━━ DATA EXTRACT

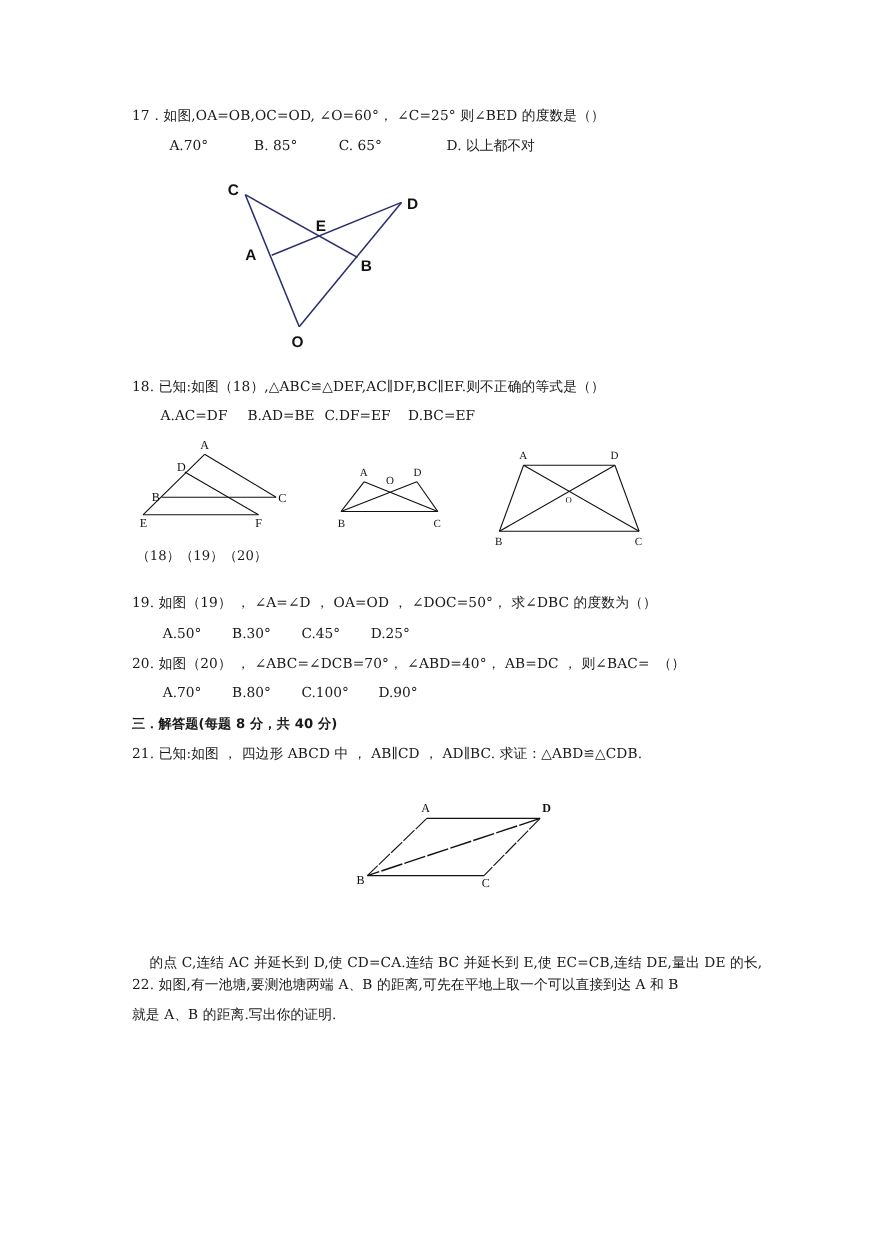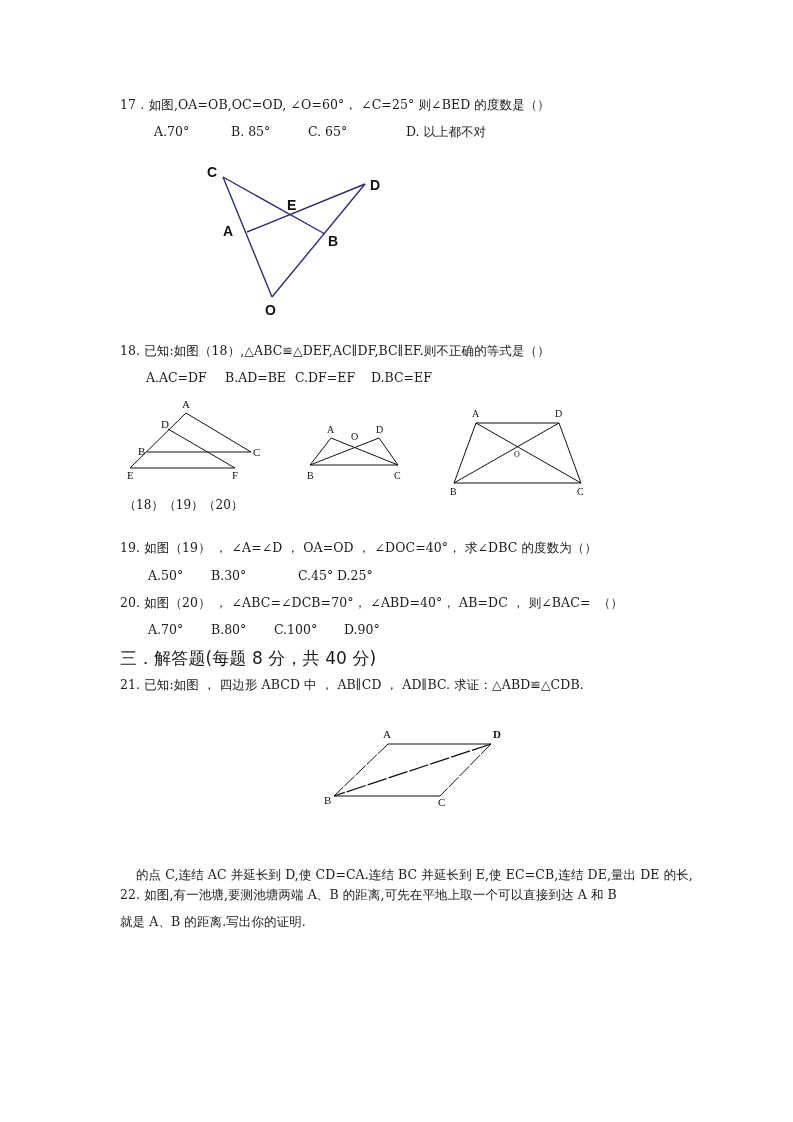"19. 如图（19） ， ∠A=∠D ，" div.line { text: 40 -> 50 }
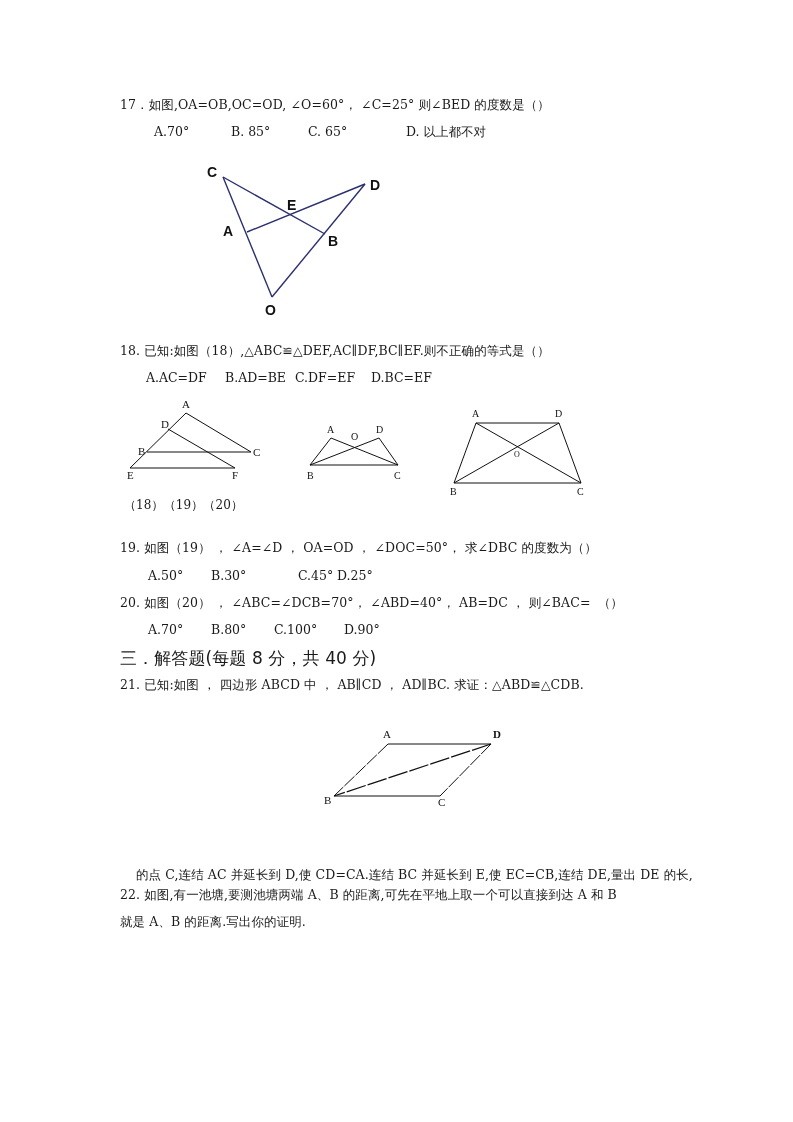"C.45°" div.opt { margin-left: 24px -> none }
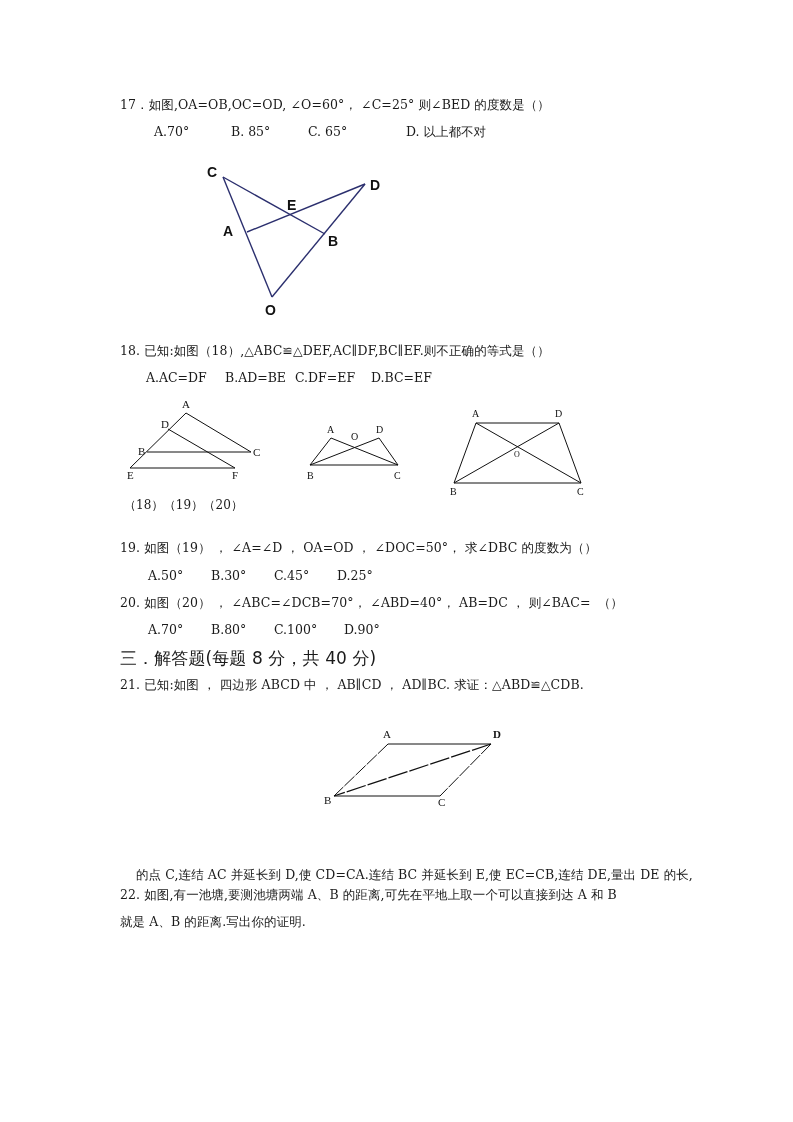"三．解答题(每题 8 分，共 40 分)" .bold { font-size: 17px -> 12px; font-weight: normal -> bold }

━━━━
━━ DATA EXTRACT

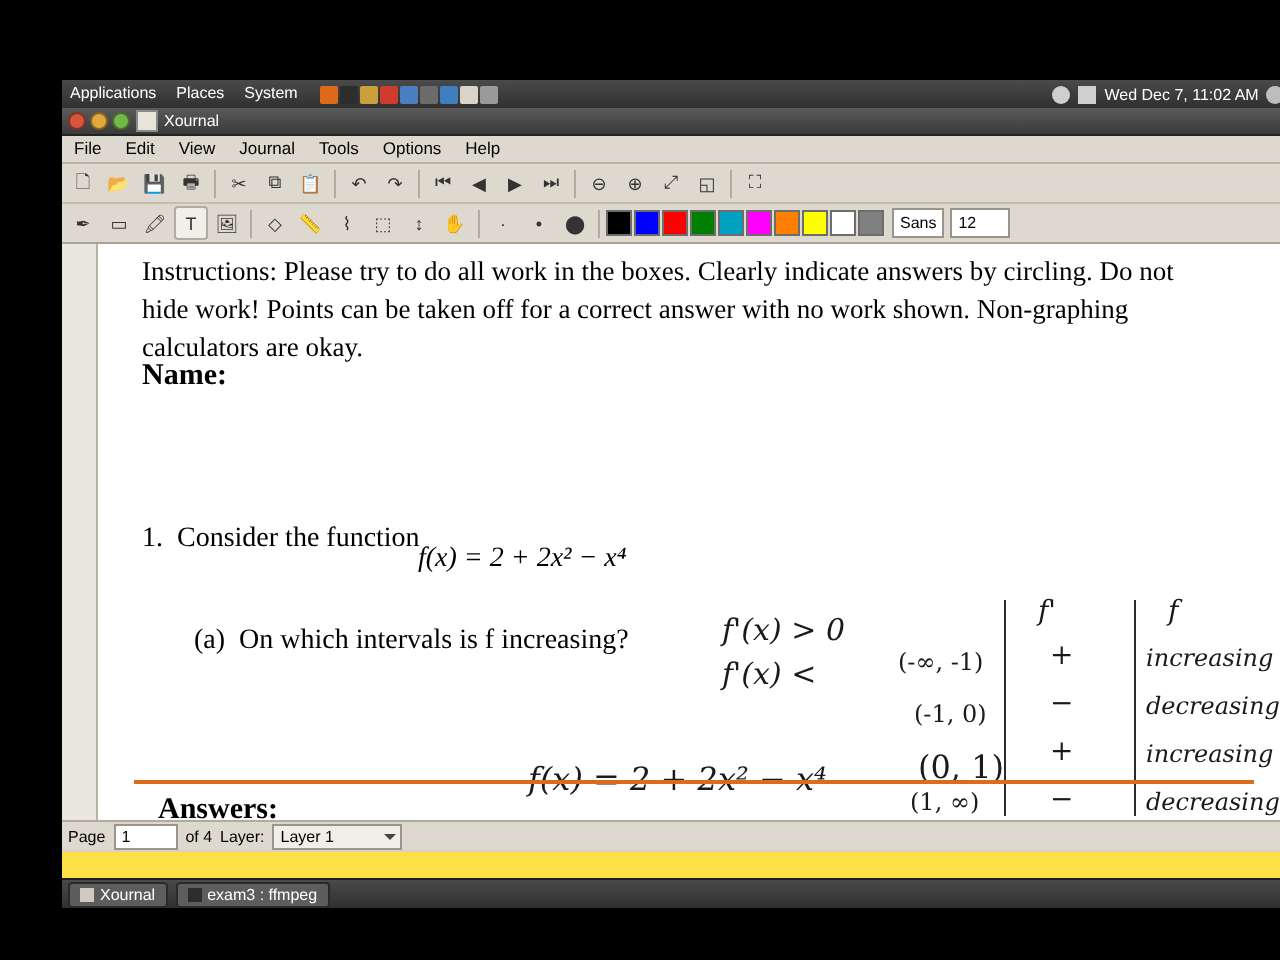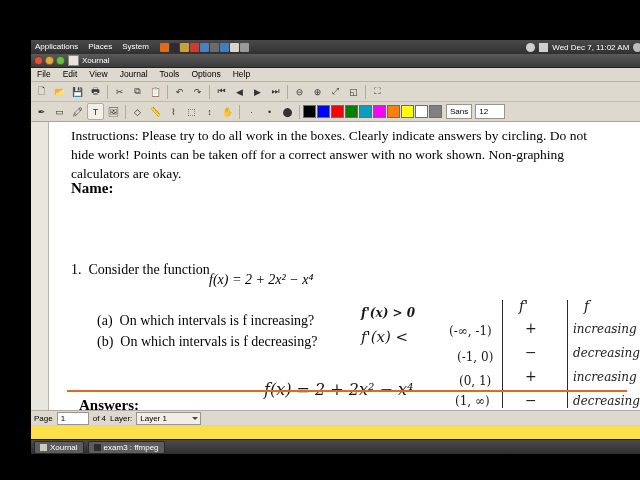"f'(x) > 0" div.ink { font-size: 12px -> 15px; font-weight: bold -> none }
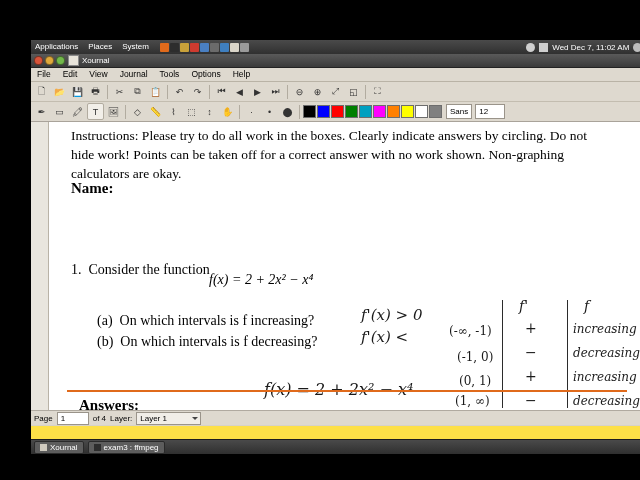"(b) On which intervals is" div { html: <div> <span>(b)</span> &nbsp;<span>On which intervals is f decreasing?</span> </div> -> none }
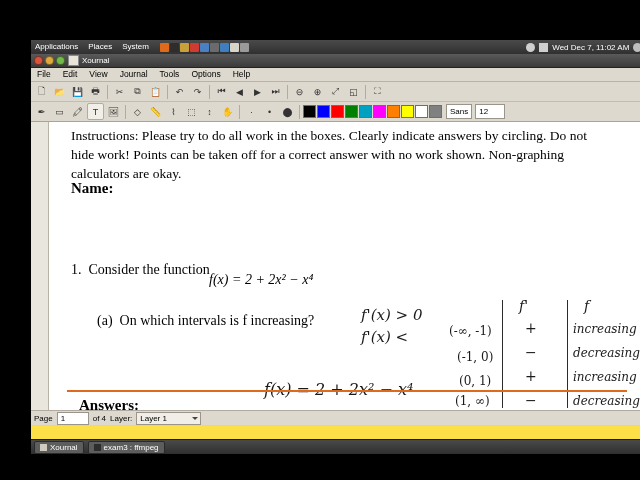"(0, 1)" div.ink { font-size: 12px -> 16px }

━━━━

- **EXERCISE BRIEF**
Print exactly the lines above that run from the one with "html: <div> <span>(b)</span>" to the one with "12px -> 16px", both included. No pictures.

- **SOLUTION TO THIS EXERCISE**
"(b) On which intervals is" div { html: <div> <span>(b)</span> &nbsp;<span>On which intervals is f decreasing?</span> </div> -> none }
"(0, 1)" div.ink { font-size: 12px -> 16px }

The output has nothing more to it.